* _Work instructions_
Entries follow. Give back exactly the lines starting at the one containing "tax: 7% = 31.42 -> 7% = 19.74" and ending at the one containing "total: 3473.31 -> 3455.25", and no other lines.
== Segment start ==
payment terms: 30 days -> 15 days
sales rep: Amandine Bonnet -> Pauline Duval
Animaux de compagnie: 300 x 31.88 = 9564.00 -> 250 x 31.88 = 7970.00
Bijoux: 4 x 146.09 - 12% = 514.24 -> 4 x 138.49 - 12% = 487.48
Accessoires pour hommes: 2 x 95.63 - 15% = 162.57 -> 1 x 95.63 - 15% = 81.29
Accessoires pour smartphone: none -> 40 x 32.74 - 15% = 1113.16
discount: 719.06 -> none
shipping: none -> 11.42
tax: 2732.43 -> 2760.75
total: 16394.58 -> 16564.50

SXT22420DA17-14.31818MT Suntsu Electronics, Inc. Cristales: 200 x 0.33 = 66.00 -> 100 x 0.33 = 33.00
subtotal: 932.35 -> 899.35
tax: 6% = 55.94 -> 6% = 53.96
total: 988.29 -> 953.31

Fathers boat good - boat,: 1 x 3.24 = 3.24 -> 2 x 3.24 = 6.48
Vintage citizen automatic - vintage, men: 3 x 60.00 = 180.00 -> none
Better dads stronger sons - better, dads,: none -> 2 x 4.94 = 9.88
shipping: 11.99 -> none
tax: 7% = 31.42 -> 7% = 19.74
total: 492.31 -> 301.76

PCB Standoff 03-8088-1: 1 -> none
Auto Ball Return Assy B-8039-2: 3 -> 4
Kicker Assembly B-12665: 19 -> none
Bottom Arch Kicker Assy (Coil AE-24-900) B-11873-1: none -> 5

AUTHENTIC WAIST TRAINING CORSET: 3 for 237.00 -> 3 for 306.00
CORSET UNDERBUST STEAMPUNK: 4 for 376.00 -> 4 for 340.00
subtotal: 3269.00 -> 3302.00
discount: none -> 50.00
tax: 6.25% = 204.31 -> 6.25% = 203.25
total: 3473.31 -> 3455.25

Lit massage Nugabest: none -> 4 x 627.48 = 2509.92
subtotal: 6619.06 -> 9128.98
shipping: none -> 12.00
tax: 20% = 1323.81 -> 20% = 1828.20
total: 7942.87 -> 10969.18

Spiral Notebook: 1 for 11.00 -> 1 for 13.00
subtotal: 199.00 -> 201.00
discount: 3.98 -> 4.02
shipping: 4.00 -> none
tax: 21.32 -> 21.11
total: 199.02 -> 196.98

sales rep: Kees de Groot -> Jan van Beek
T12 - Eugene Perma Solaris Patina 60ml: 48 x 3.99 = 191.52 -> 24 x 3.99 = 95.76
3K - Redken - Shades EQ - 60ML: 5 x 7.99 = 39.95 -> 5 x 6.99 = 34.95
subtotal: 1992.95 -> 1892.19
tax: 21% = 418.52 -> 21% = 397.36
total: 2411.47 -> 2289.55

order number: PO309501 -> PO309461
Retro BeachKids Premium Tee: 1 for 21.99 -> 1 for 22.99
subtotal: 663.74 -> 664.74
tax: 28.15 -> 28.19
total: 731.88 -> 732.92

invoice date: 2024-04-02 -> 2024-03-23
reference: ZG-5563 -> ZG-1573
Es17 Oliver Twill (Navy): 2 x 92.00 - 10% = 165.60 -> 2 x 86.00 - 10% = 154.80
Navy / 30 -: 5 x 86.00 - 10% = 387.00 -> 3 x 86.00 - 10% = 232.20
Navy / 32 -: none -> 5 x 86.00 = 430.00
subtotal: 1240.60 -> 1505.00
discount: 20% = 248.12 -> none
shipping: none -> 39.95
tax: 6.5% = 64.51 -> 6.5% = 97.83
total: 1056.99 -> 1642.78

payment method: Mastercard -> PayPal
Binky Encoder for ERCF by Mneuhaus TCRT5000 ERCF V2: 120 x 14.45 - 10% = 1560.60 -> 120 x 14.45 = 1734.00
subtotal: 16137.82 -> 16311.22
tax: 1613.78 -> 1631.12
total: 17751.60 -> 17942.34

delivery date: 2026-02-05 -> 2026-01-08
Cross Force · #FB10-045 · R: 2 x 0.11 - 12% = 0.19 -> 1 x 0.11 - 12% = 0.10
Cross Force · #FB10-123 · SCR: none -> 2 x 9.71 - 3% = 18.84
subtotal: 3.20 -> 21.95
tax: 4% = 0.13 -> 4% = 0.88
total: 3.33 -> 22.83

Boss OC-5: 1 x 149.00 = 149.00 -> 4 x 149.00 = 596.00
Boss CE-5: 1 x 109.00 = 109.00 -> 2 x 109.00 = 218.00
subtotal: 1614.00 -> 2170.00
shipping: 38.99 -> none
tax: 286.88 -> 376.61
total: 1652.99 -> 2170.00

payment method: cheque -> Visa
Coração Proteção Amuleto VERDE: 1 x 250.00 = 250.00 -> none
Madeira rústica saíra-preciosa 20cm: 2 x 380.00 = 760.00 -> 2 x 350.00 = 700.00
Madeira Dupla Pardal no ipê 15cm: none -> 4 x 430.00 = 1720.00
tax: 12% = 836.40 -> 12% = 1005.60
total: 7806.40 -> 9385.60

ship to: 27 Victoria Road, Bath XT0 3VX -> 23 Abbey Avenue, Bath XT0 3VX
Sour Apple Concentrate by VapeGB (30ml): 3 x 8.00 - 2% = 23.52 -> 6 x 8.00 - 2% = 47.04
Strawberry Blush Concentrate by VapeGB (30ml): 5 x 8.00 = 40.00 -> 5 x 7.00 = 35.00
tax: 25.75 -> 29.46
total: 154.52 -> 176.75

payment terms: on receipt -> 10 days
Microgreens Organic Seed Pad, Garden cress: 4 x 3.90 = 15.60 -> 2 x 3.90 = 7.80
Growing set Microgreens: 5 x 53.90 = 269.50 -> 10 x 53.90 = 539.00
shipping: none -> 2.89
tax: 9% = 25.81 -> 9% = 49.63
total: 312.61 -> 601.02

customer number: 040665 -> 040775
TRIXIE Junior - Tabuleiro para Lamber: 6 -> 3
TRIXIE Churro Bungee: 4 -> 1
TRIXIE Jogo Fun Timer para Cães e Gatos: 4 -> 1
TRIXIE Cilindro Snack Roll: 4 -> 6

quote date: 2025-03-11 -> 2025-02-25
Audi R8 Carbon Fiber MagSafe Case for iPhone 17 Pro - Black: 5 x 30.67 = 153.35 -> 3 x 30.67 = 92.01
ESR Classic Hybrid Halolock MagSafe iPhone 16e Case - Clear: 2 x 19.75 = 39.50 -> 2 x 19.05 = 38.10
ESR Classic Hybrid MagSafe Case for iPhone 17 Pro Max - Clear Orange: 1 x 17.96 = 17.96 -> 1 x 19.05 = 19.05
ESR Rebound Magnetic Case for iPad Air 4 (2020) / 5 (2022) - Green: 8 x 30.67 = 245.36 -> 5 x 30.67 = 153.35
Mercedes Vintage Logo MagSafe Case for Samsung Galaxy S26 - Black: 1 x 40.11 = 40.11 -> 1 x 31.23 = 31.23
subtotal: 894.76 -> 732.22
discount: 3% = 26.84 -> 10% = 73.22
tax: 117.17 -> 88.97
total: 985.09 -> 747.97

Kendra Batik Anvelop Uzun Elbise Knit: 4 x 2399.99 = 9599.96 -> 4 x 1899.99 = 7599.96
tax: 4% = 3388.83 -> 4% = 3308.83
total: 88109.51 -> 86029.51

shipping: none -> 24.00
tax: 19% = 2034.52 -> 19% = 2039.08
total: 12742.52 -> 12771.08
== Segment end ==
* _Result_
tax: 7% = 31.42 -> 7% = 19.74
total: 492.31 -> 301.76

PCB Standoff 03-8088-1: 1 -> none
Auto Ball Return Assy B-8039-2: 3 -> 4
Kicker Assembly B-12665: 19 -> none
Bottom Arch Kicker Assy (Coil AE-24-900) B-11873-1: none -> 5

AUTHENTIC WAIST TRAINING CORSET: 3 for 237.00 -> 3 for 306.00
CORSET UNDERBUST STEAMPUNK: 4 for 376.00 -> 4 for 340.00
subtotal: 3269.00 -> 3302.00
discount: none -> 50.00
tax: 6.25% = 204.31 -> 6.25% = 203.25
total: 3473.31 -> 3455.25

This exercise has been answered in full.